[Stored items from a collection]
>>>

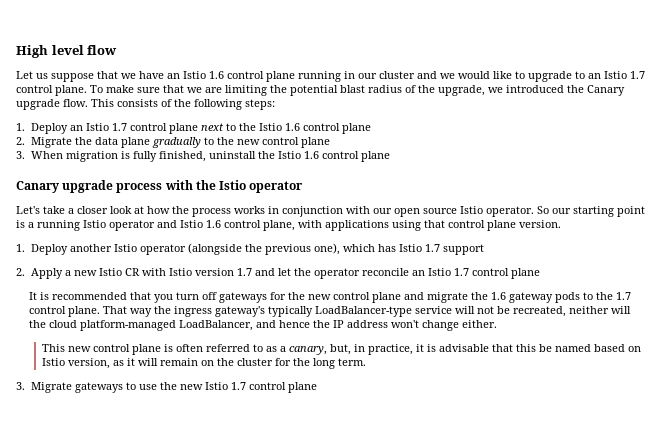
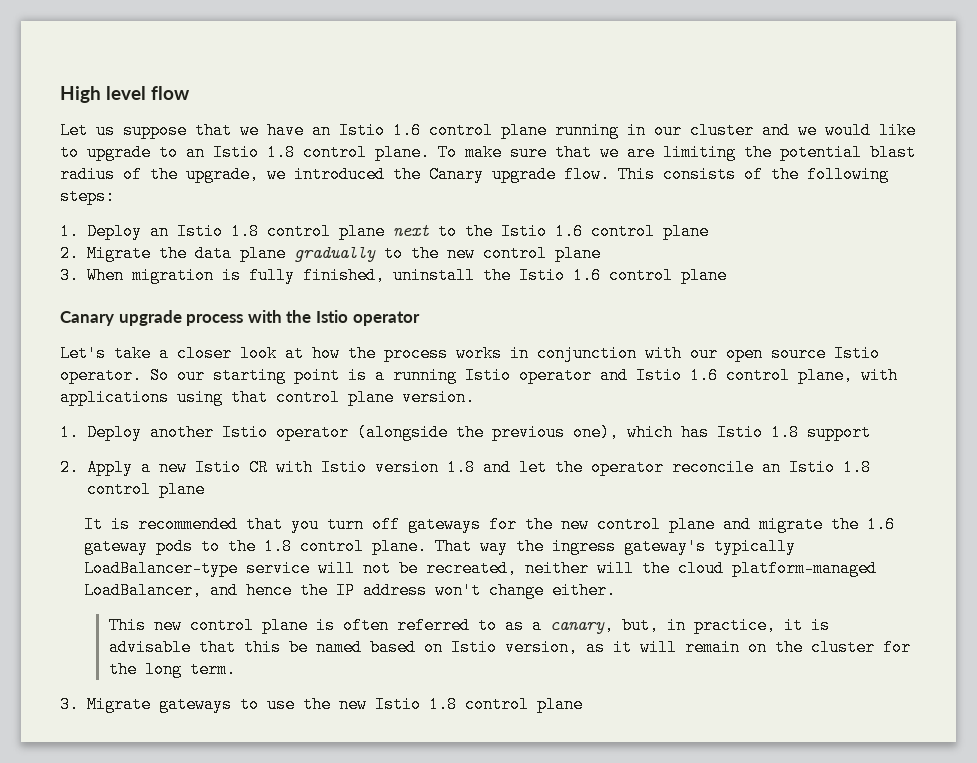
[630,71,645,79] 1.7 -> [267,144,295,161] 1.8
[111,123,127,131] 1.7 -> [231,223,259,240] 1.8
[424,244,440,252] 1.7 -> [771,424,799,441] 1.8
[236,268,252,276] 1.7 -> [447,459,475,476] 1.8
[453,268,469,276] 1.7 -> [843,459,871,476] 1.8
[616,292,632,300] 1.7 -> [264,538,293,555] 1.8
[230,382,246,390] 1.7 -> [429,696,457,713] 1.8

<<<
>>>

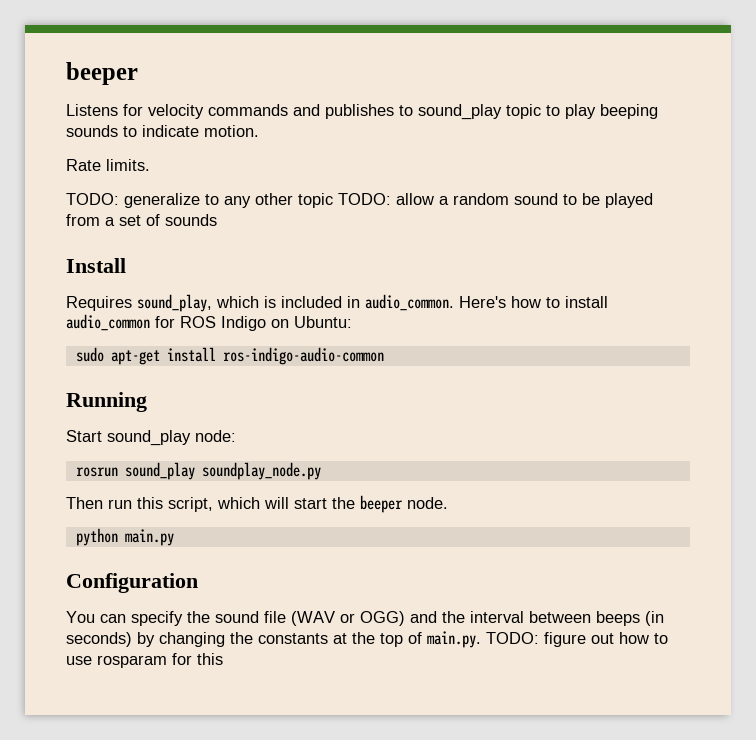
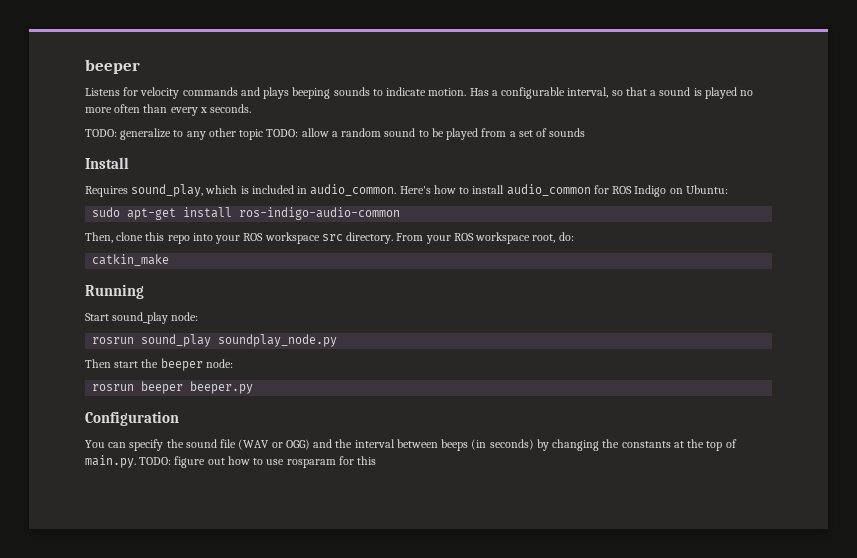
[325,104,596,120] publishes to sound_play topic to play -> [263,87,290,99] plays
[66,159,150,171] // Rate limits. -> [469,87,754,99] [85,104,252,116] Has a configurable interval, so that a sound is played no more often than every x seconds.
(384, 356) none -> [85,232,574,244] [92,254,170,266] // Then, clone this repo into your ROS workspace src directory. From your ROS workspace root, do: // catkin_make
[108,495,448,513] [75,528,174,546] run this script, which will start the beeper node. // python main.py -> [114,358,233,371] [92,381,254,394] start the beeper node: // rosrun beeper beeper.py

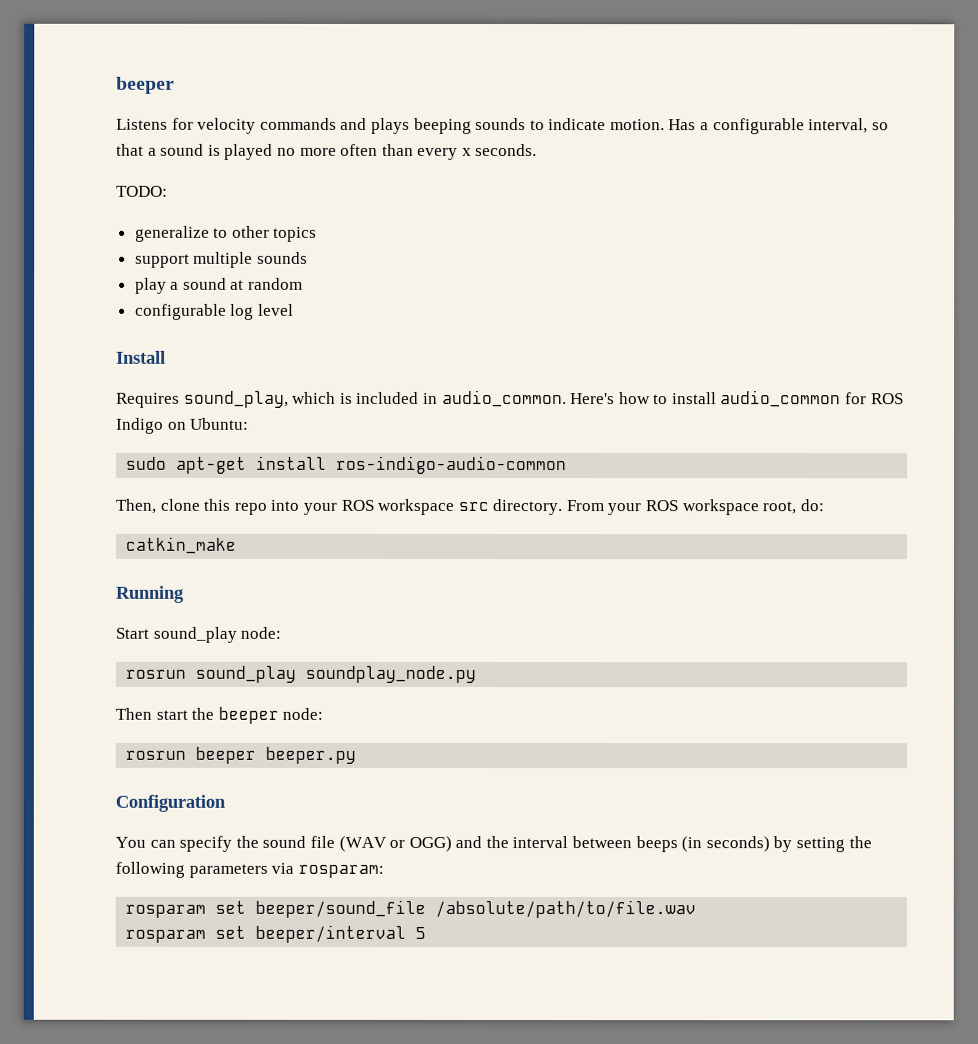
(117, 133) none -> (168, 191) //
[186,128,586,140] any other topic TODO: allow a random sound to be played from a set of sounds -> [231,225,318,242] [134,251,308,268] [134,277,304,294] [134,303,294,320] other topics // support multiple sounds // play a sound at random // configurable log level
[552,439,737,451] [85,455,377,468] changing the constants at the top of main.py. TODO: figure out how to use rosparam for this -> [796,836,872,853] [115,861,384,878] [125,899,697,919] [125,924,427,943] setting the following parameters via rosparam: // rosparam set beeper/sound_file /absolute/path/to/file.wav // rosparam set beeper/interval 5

<<<

Keep to the lines above from the line with "[66,159,150,171] // Rate" to the line with "[552,439,737,451] [85,455,377,468] changing", and set down exactly those, inclusive, with nothing else and every picture left out.

▶ Answer area:
[66,159,150,171] // Rate limits. -> [469,87,754,99] [85,104,252,116] Has a configurable interval, so that a sound is played no more often than every x seconds.
(384, 356) none -> [85,232,574,244] [92,254,170,266] // Then, clone this repo into your ROS workspace src directory. From your ROS workspace root, do: // catkin_make
[108,495,448,513] [75,528,174,546] run this script, which will start the beeper node. // python main.py -> [114,358,233,371] [92,381,254,394] start the beeper node: // rosrun beeper beeper.py

(117, 133) none -> (168, 191) //
[186,128,586,140] any other topic TODO: allow a random sound to be played from a set of sounds -> [231,225,318,242] [134,251,308,268] [134,277,304,294] [134,303,294,320] other topics // support multiple sounds // play a sound at random // configurable log level
[552,439,737,451] [85,455,377,468] changing the constants at the top of main.py. TODO: figure out how to use rosparam for this -> [796,836,872,853] [115,861,384,878] [125,899,697,919] [125,924,427,943] setting the following parameters via rosparam: // rosparam set beeper/sound_file /absolute/path/to/file.wav // rosparam set beeper/interval 5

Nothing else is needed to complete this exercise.